What is your housing allowance and what are the terms and conditions? You do have a housing allowance, do you? Is it payable monthly or a whole year in advance?




nabb said:


> Hello all,
> 
> My husband has gotten a job in Dubai and we are going to be moving in May. The company is providing hotel for us and our 2 little ones for two weeks. I have a few locations that I am really interested in and I am wondering how is the process for renting. In the states it takes way longer than 2 weeks to get a place. I really don't want to stay in a hotel with all our luggage.


----------



## nabb (Apr 30, 2016)

Thanks all for the replys

TallyHo- They are going to be paying for housing im not sure if it will cover all of it but I am willing to pay out of pocket. It is in the contract as annually.


----------



## Sunder (Mar 11, 2014)

nabb said:


> Thanks all for the replys
> 
> TallyHo- They are going to be paying for housing im not sure if it will cover all of it but I am willing to pay out of pocket.
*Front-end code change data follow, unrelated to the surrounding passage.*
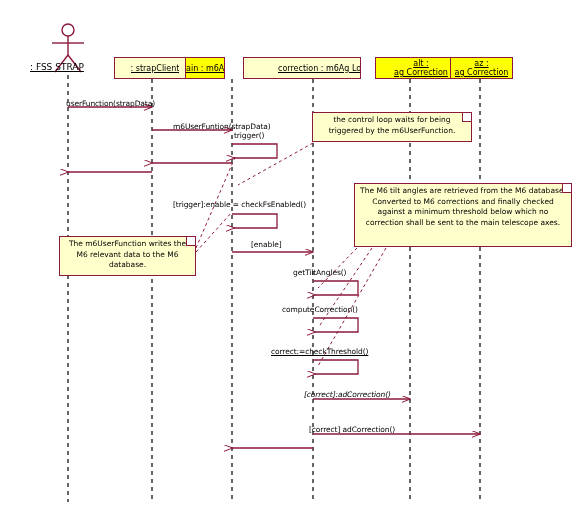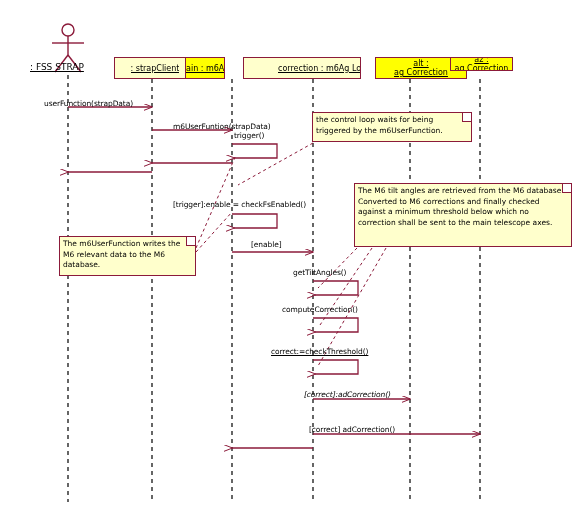--- a/index.html
+++ b/index.html
@@ -57,20 +57,21 @@
   }
   .note {
     position: absolute;
     box-sizing: border-box;
     border: 1px solid #8b1a3a;
     background: #ffffcc;
     font-size: 7.5px;
     line-height: 10.5px;
     color: #000000;
     padding: 2px 3px 2px 3px;
+    text-align: center;
   }
   .note .fold {
     position: absolute;
     right: 0;
     top: 0;
     width: 8px;
     height: 8px;
     background: #ffffff;
     border-left: 1px solid #8b1a3a;
     border-bottom: 1px solid #8b1a3a;
@@ -155,41 +156,41 @@
   </div>
 
   <div class="lifeline-head-box" style="left:243px; top:57px; width:118px; height:22px;padding-left:34px;">
     <span class="lifeline-head-label">correction : m6Ag Loop</span>
   </div>
 
   <div class="lifeline-head-box highlight" style="left:375px; top:57px; width:92px; height:22px;">
     <span class="lifeline-head-label">alt :<br>ag Correction</span>
   </div>
 
-  <div class="lifeline-head-box highlight" style="left:450px; top:57px; width:63px; height:14px;">
+  <div class="lifeline-head-box highlight" style="left:450px; top:57px; width:63px; height:22px;">
     <span class="lifeline-head-label">az :<br>ag Correction</span>
   </div>
 
   <div class="note" style="left:312px; top:112px; width:160px; height:30px;">
     <span>the control loop waits for being triggered by the m6UserFunction.</span>
     <span class="fold"></span>
   </div>
 
   <div class="note" style="left:354px; top:183px; width:218px; height:64px;">
     <span>The M6 tilt angles are retrieved from the M6 database. Converted to M6 corrections and finally checked against a minimum threshold below which no correction shall be sent to the main telescope axes.</span>
     <span class="fold"></span>
   </div>
 
   <div class="note" style="left:59px; top:236px; width:137px; height:40px;">
     <span>The m6UserFunction writes the M6 relevant data to the M6 database.</span>
     <span class="fold"></span>
   </div>
 
   <div id="msg-labels">
-      <div class="msg-label" style="left: 44px; top: 99px;">userFunction(strapData)</div>
+      <div class="msg-label" style="left: 66px; top: 99px;">userFunction(strapData)</div>
       <div class="msg-label" style="left: 132px; top: 122px; padding-left: 41px;">m6UserFuntion(strapData)</div>
       <div class="msg-label" style="left: 234px; top: 131px;">trigger()</div>
       <div class="msg-label" style="left: 173px; top: 200px;">[trigger]:enable = checkFsEnabled()</div>
       <div class="msg-label" style="left: 251px; top: 240px;">[enable]</div>
       <div class="msg-label" style="left: 293px; top: 268px;">getTiltAngles()</div>
       <div class="msg-label" style="left: 282px; top: 305px;">computeCorrection()</div>
       <div class="msg-label" style="left: 271px; top: 347px; text-decoration: underline;">correct:=checkThreshold()</div>
       <div class="msg-label" style="left: 304px; top: 390px; font-style: italic;">[correct]:adCorrection()</div>
       <div class="msg-label" style="left: 309px; top: 425px;">[correct] adCorrection()</div>
     </div>

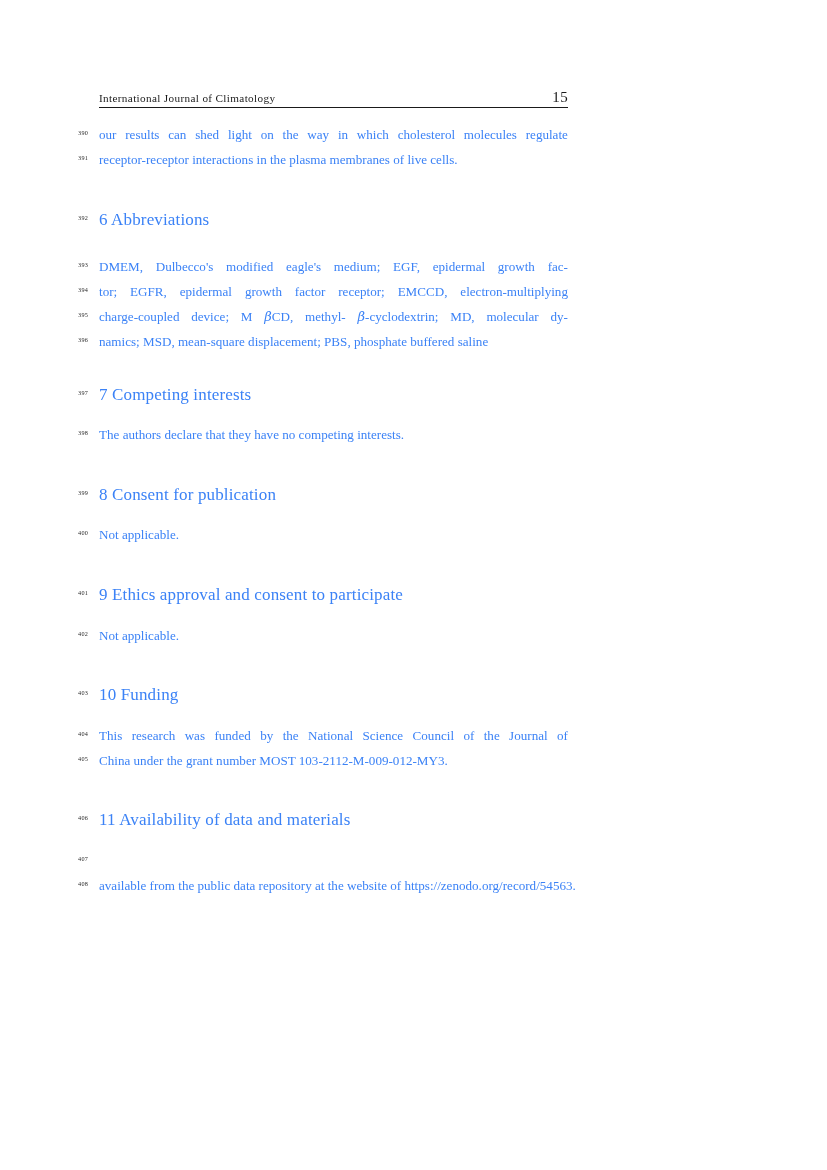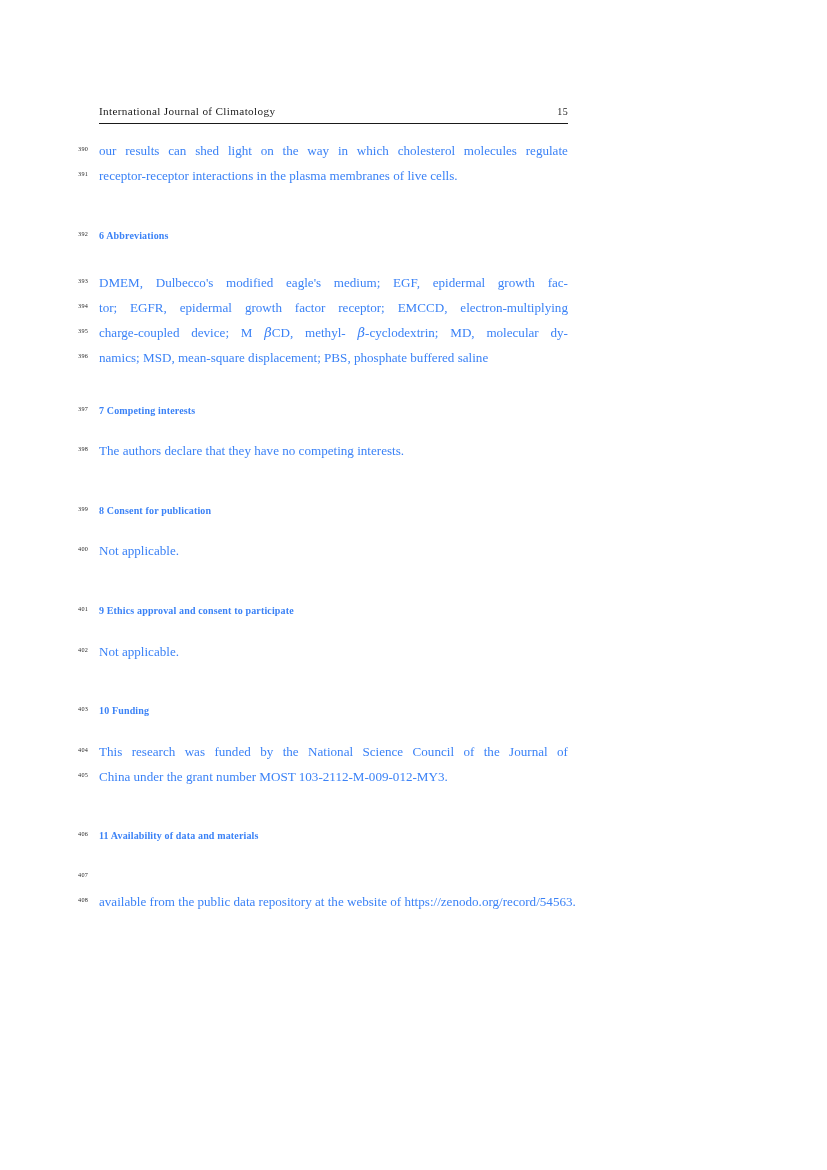--- a/index.html
+++ b/index.html
@@ -15,38 +15,37 @@
     font-family: "Liberation Serif", "DejaVu Serif", serif;
     color: #1a1a1a;
     overflow: hidden;
   }
 
   
   .page {
     position: absolute;
     inset: 0;
     background: #ffffff;
-    margin-top: 16px;
   }
 
   
   .running-head {
     position: absolute;
     left: 99px;
     top: 89px;
     width: 469px;
     display: flex;
     align-items: baseline;
     justify-content: space-between;
     font-size: 11.2px;
     letter-spacing: 0.35px;
     color: #1a1a1a;
   }
   .running-head .journal-title { white-space: nowrap; }
-  .running-head .folio { font-size: 10px; }
+  .running-head .folio { font-size: 15px; }
 
   .header-rule {
     position: absolute;
     left: 99px;
     top: 107px;
     width: 469px;
     height: 1.3px;
     background: #1a1a1a;
   }
 
@@ -90,22 +89,22 @@
   .ltext.just {
     display: flex;
     justify-content: space-between;
     white-space: normal;
   }
   .ltext.just > span { white-space: pre; }
 
   .ltext.wide { width: 560px; }
 
   .heading {
-    font-weight: bold;
-    font-size: 10px;
+    font-weight: normal;
+    font-size: 17px;
     letter-spacing: 0.15px;
   }
 
   .beta {
     font-family: "DejaVu Serif", "Liberation Serif", serif;
     font-style: italic;
   }
 </style>
 </head>
 <body>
It is in the contract as annually.


Dont forget the discount if you pay in 1 cheque upfront you can save some thousands.


----------



## Racing_Goats (Sep 5, 2015)

I agree 4-8 weeks is more realistic in terms of getting moved in to rented place, assuming the residency process all goes smoothly. You also need to factor in potential delays with shipping or customs clearance (if sending your own furniture etc) or delivery times for furniture/appliances if buying new here.

Plan for a bit more time in hotel apartment, especially as you dont want to rush into a lease that's less than ideal because of the time constraint.


----------



## XDoodlebugger (Jan 24, 2012)

nabb said:


> Thanks all for the replys
> 
> TallyHo- They are going to be paying for housing im not sure if it will cover all of it but I am willing to pay out of pocket. It is in the contract as annually.


My experience was a bit different. I arrived April 15 and moved in April 25 (I only spent two days looking, I knew I wanted to stay in the Marina). My company wrote the check to the landlord so I didn't need a bank account. The landlord was flexible and kept the power/water (DEWA) on in his name until I could switch it over (I paid it). 

I had a paperwork issue with my visa so didn't actually have residence until July. It can be done, but it seems I'm an exception rather than a rule.

*YRMV*


----------



## nabb (Apr 30, 2016)

Sunder said:


> Dont forget the discount if you pay in 1 cheque upfront you can save some thousands.


That is so good to hear! Do you have experience in this?
If I find something around 100,000 for the year do you have a rough guess how much could be taken off?


----------



## nabb (Apr 30, 2016)

I went from being so excited about moving to Dubai to really nervous and stressed about the whole process (


----------



## Stevesolar (Dec 21, 2012)

nabb said:


> That is so good to hear! Do you have experience in this?
> If I find something around 100,000 for the year do you have a rough guess how much could be taken off?


5% - on a good day!


----------



## TallyHo (Aug 21, 2011)

Just a FYI you'll really struggle to find a villa for 100K.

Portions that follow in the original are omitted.